Australian women with a family history of breast and/or ovarian cancer will soon be able to undergo genetic testing to see if they carry any of the genetic mutations often connected to the diseases. These tests will be able to show whether or not there is a higher risk of developing one of the deadly diseases in the future, and will be available for free from the 1st of November.
Breast and ovarian cancers in women are more likely to be hereditary, and are the most common cancers in Australian women. The genetic tests will be listed on the Medicare Benefits Schedule and will also provide an estimate of their risk to developing a new primary cancer. If the test shows up with a link to breast and/or ovarian cancer, this can make a significant difference in the prevention of the disease.
What mutations cause breast and ovarian cancer?
Women with the BRCA1 mutation have a 72% chance of developing breast cancer before they are 80, and women with the BRCA2 mutation have 69% chance. If the woman has relatives who have developed breast cancer at some point in their lives, the risk for developing the disease could be higher. While ovarian cancer is far less common than breast cancer, it is also estimated that women carrying the BRCA1 mutation face a 40% risk of developing the disease at some point in their life, while those inheriting the BRCA2 gene have a 10-15% chance. Carriers of the BRCA genes will have additional treatment and management options available to them.
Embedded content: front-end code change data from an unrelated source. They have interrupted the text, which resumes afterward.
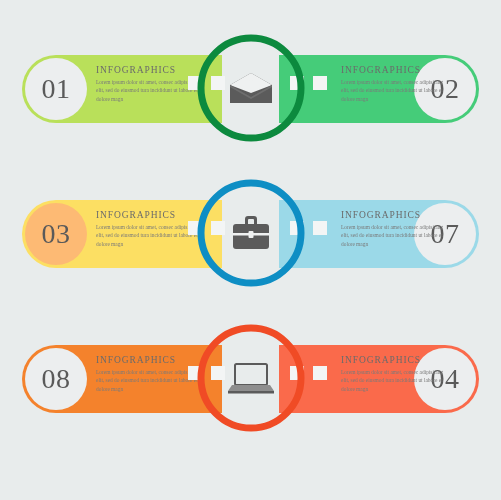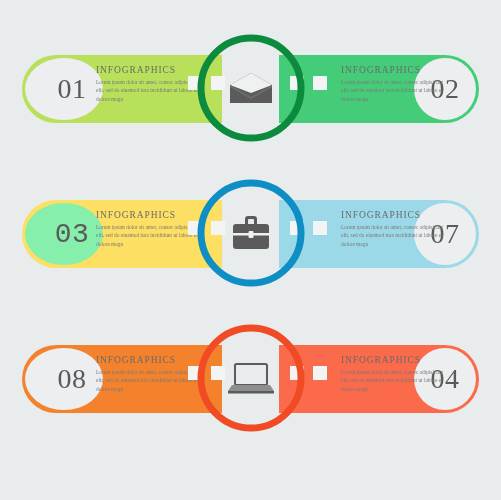--- a/index.html
+++ b/index.html
@@ -66,7 +66,7 @@
     color: #5a5a5a;
     letter-spacing: 0.5px;
   }
-  .medallion-left  { left: 25px; padding-left: 16px; }
+  .medallion-left  { left: 25px; }
   .medallion-right { left: 414px; font-family: Liberation Serif, serif; }
 
   

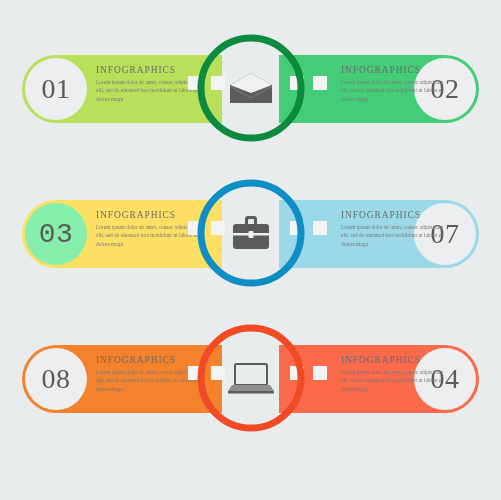--- a/index.html
+++ b/index.html
@@ -181,7 +181,7 @@
     <div class="bar bar-left" style="background: rgb(252, 223, 99);"></div>
     <div class="bar bar-right" style="background: rgb(155, 217, 232);"></div>
 
-    <div class="medallion medallion-left" style="background: #86efac; color: rgb(90, 90, 90); font-family: Liberation Mono, monospace;">
+    <div class="medallion medallion-left" style="background: #fdba74; color: rgb(90, 90, 90);">
       <span>03</span>
     </div>
     <div class="medallion medallion-right" style="background: rgb(236, 238, 239); color: rgb(90, 90, 90);">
This genetic testing will answer questions for women who may be worried if they’re at a higher risk for developing the cancers. From there, they can decide to take preventative measures such as a preventative double mastectomy.
Breast cancer is the most common cancer with Australian women, but men can be affected, too. An estimated 3000 men and women are expected to pass away from the disease in 2017 alone.
The genetic testing makes a huge difference in the health and well-being of many Australian women – available for free from the 1st of November.